Former officials agreed that the decision to pursue the cases and spy on an intelligence chief is likely to have been signed off by a security committee chaired by the prime minister. They also point to the fact that prosecutions under the rarely used section of the criminal code require the approval of a senior minister.
Denmark’s justice minister, Peter Hummelgaardsaid in a statement: “I’d like to emphasise that neither the prime minister, myself, the former minister for justice, nor any other minister in the government has approved investigative steps taken in the cases against Frederiksen and Findsen.”
In Copenhagen, among the officials, former spies and journalists who spoke to the Guardian for this article, there’s a sense of disbelief about what’s transpired.

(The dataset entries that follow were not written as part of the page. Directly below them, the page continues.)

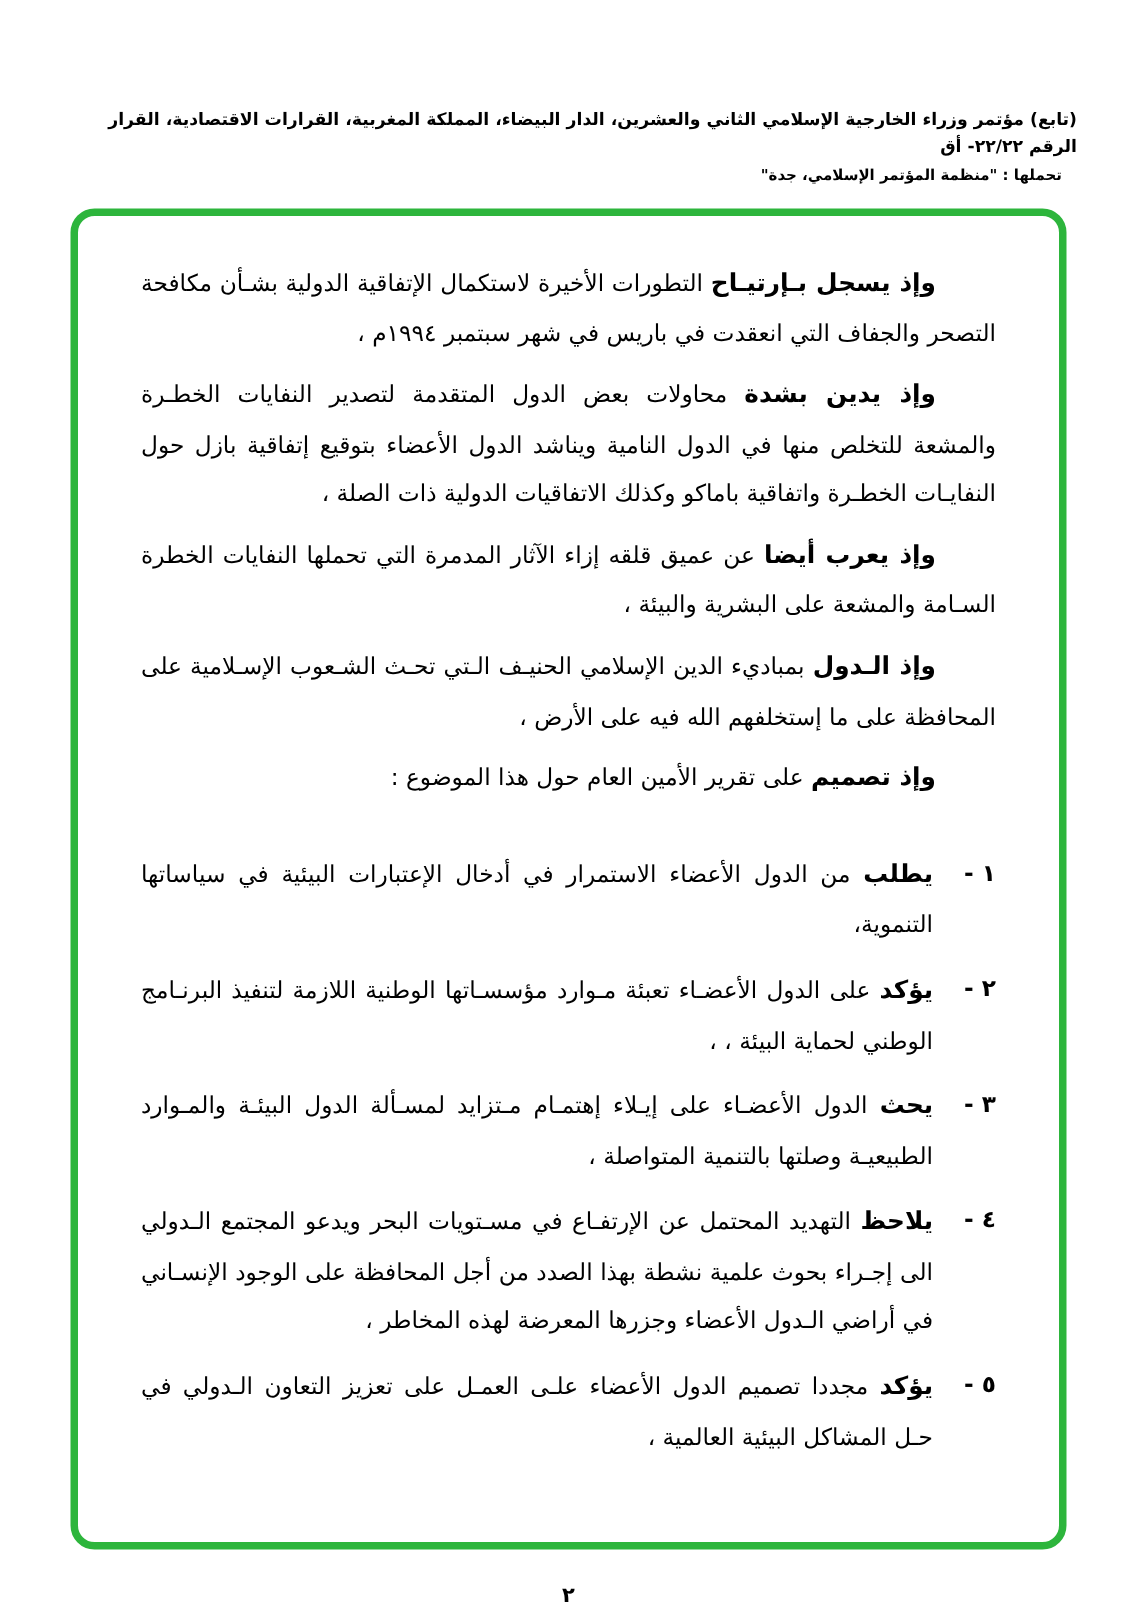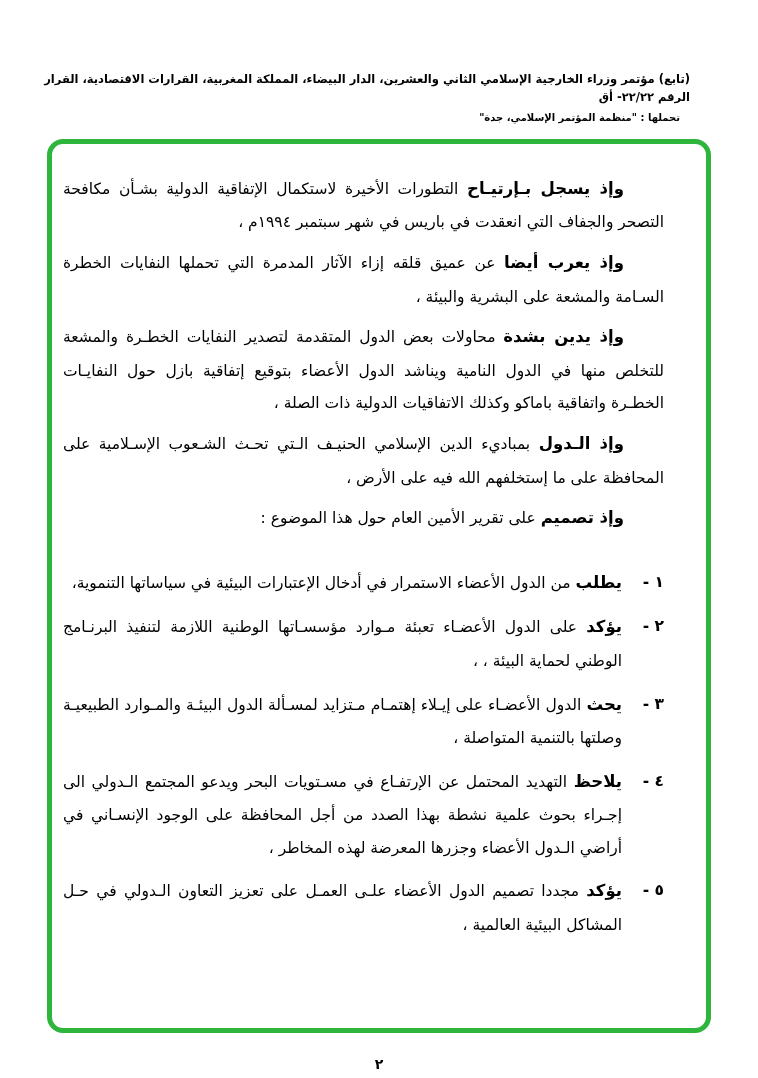--- a/index.html
+++ b/index.html
@@ -14,7 +14,7 @@
     overflow: hidden;
     font-family: "DejaVu Sans", "Liberation Sans", sans-serif;
   }
-  .header { padding: 70px 68px 0 40px; }
+  .header { padding: 70px 40px 0 40px; }
   .header-line1 {
     font-size: 11.5px;
     font-weight: bold;

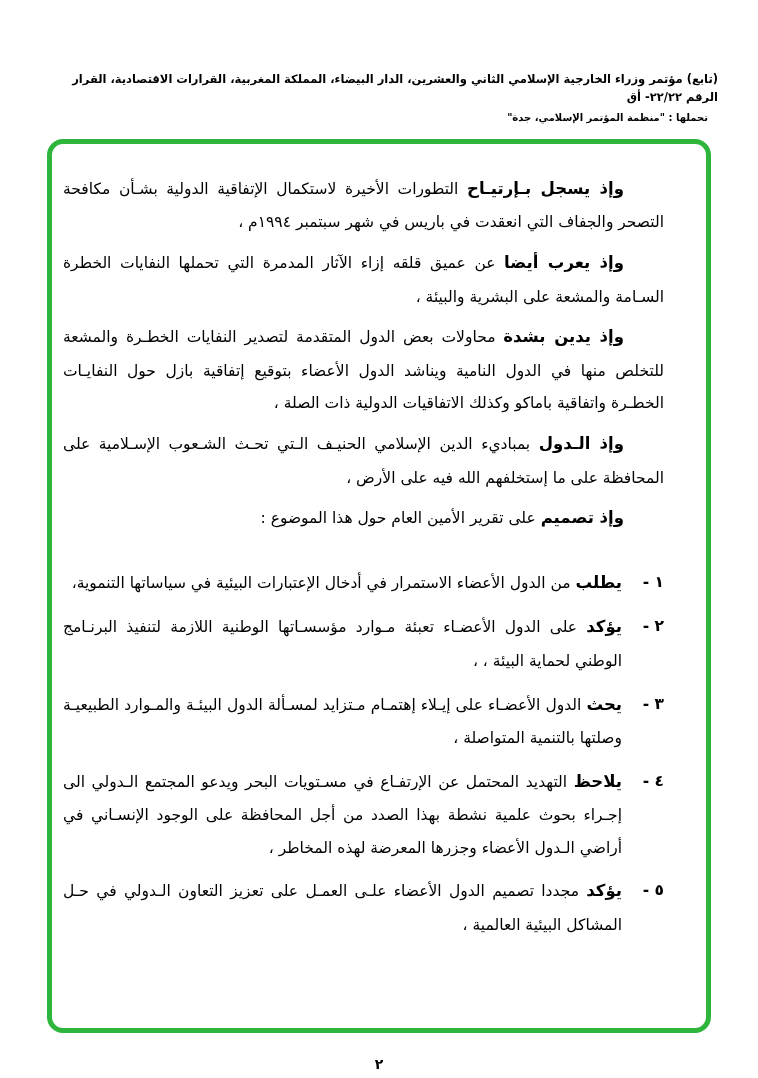--- a/index.html
+++ b/index.html
@@ -83,7 +83,7 @@
     </div>
   </div>
 
-  <div class="frame" style="border-color: rgb(45, 181, 60); padding-left: 11px;">
+  <div class="frame" style="border-color: rgb(45, 181, 60);">
 
     <div class="para">
       <span class="lead">وإذ يسجل بـإرتيـاح</span>

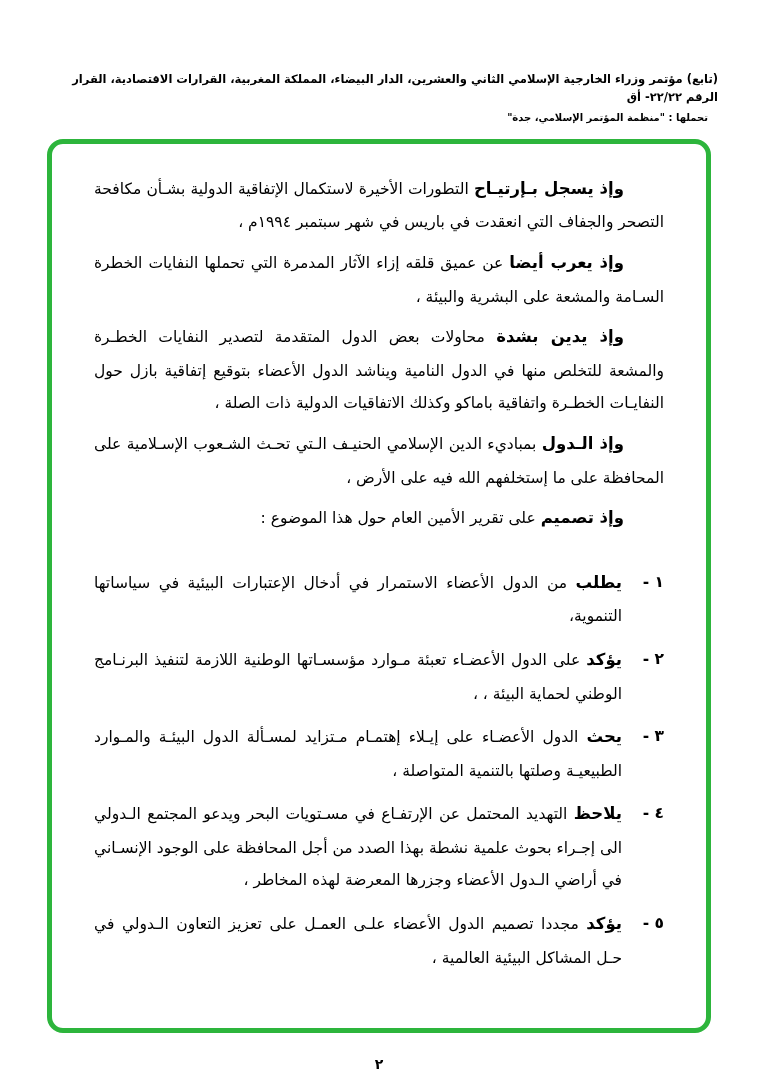--- a/index.html
+++ b/index.html
@@ -92,13 +92,13 @@
 
 
     <div class="para">
-      <span class="lead">وإذ يعرب أيضا</span>
-      <span>عن عميق قلقه إزاء الآثار المدمرة التي تحملها النفايات الخطرة السـامة والمشعة على البشرية والبيئة ،</span>
+      <span class="lead">وإذ يدين بشدة</span>
+      <span>محاولات بعض الدول المتقدمة لتصدير النفايات الخطـرة والمشعة للتخلص منها في الدول النامية ويناشد الدول الأعضاء بتوقيع إتفاقية بازل حول النفايـات الخطـرة واتفاقية باماكو وكذلك الاتفاقيات الدولية ذات الصلة ،</span>
     </div>
 
     <div class="para">
-      <span class="lead">وإذ يدين بشدة</span>
-      <span>محاولات بعض الدول المتقدمة لتصدير النفايات الخطـرة والمشعة للتخلص منها في الدول النامية ويناشد الدول الأعضاء بتوقيع إتفاقية بازل حول النفايـات الخطـرة واتفاقية باماكو وكذلك الاتفاقيات الدولية ذات الصلة ،</span>
+      <span class="lead">وإذ يعرب أيضا</span>
+      <span>عن عميق قلقه إزاء الآثار المدمرة التي تحملها النفايات الخطرة السـامة والمشعة على البشرية والبيئة ،</span>
     </div>
 
     <div class="para">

“Never in my wildest dreams did I think that something like this was possible in Denmark,” says Hans Davidsen-Nielsen, a reporter at Politiken.
The veteran security reporter is one of the journalists who prosecutors allege received classified information from Findsen. He may be called as a witness in the trial this autumn, and says he will refuse to testify, preferring to risk punishment rather than discuss his sources.
Shortly after Findsen’s arrest in 2021, police summoned several other journalists as witnesses as part of a wider leak investigation. At around the same time, the intelligence agencies held meetings with the top news publishers and warned them that journalists could also be charged for disclosing classified information.
“The case has had a massive impact on the free press in Denmark,” according to Davidsen-Nielsen. “Official sources have now to a great extent disappeared because they do not dare talk to us.”
Frederiksen believes the forthcoming criminal trials are part of a wider crackdown against leaks from officials. “The idea is to scare officials in the secret services but also in the central ministries in Copenhagen.” The government, he says, is trying to warn them: “You should see what happens when you talk to journalists.”